No wasn't know. Now added to the to do list.
Thanks!
Matthew
On 05.01.2013 21:05, patricknic wrote:
Hit a snag reading some imperfect data. I'm not sure what it was
exported
from, but the file has some lines with consecutive quotation marks
(i.e., a
character field actually contained quotation marks before it was
written to
a text file). Not sure if this is a known issue. A reproducible
example:
text <- paste(rep(c('a,b,c,d,e,f\na,b,c,"d",e,f\na,b,c,""d"",e,f'),
10000),
collapse="\n")
f <- tempfile()
writeLines(text, f)
df <- read.table(f, sep=",")
dt <- fread(f, sep=",", header=FALSE)
No error for read.table, but I get this error for fread:
Error in fread(f, sep = ",", header = FALSE) :
Expected sep (',') but 'd' ends field 4 on line 30 when detecting
types:
a,b,c,""d
This also gave me an idea for a suggestion: text replacement in
readfile.c.
(I'm no C programmer, so I don't know if this would be more trouble
than
it's worth.
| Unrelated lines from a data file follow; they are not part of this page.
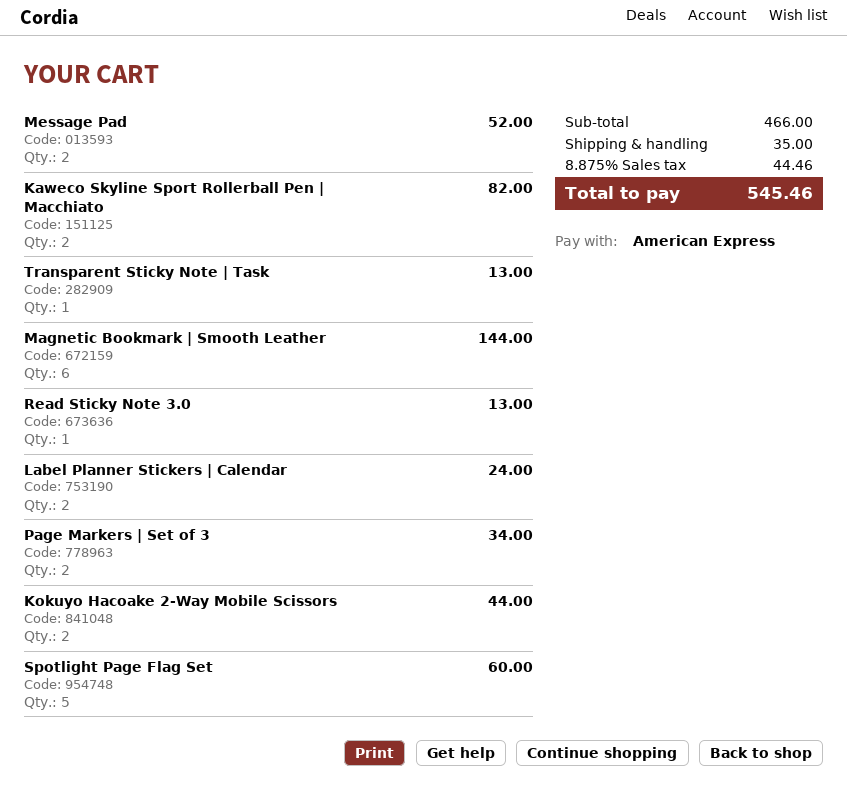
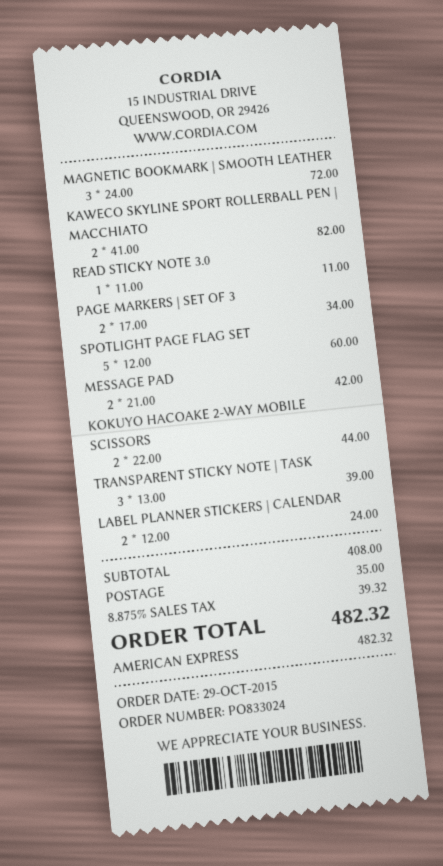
Message Pad: 2 for 52.00 -> 2 for 42.00
Transparent Sticky Note | Task: 1 for 13.00 -> 3 for 39.00
Magnetic Bookmark | Smooth Leather: 6 for 144.00 -> 3 for 72.00
Read Sticky Note 3.0: 1 for 13.00 -> 1 for 11.00
subtotal: 466.00 -> 408.00
tax: 8.875% = 44.46 -> 8.875% = 39.32
total: 545.46 -> 482.32

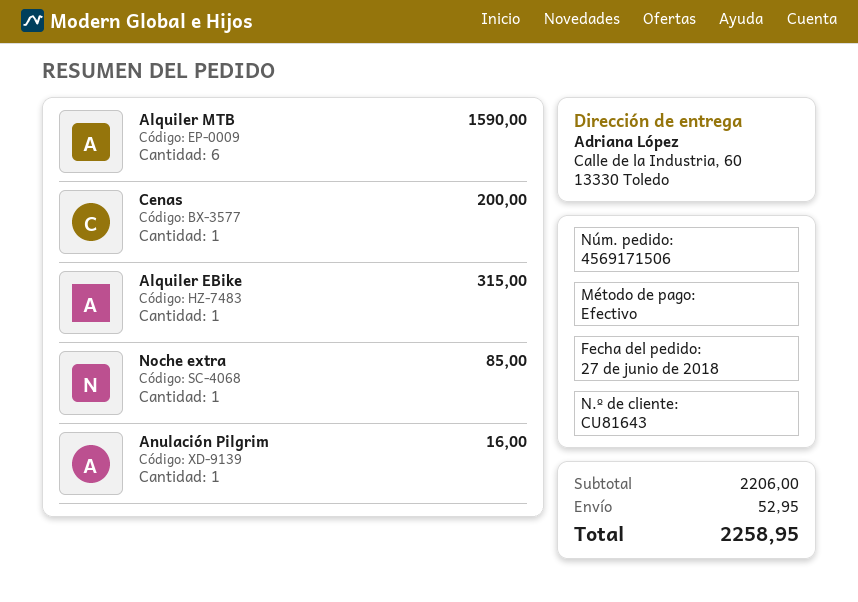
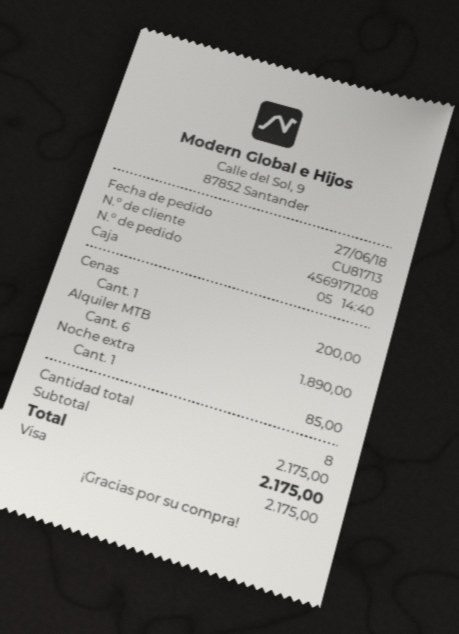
order number: 4569171506 -> 4569171208
customer number: CU81643 -> CU81713
payment method: cash -> Visa
Alquiler MTB: 6 for 1590.00 -> 6 for 1890.00
Alquiler EBike: 1 for 315.00 -> none
Anulación Pilgrim: 1 for 16.00 -> none
subtotal: 2206.00 -> 2175.00
shipping: 52.95 -> none
total: 2258.95 -> 2175.00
Also, not sure if it is in your project scope.) An R
mock-up
(still using fread) of this would be something like:
freadWrapper <- function(input=f, eliminate='"', ...) {
A <- readLines(f)
B <- gsub(eliminate, "", A)
C <- paste(B, collapse="\n")
fread(C, ...)
}
freadWrapper(f, sep=",", stringsAsFactors=FALSE, header=FALSE)
--
View this message in context:
http://r.789695.n4.nabble.com/New-function-fread-in-v1-8-7-tp4653745p4654754.html
Sent from the datatable-help mailing list archive at Nabble.com.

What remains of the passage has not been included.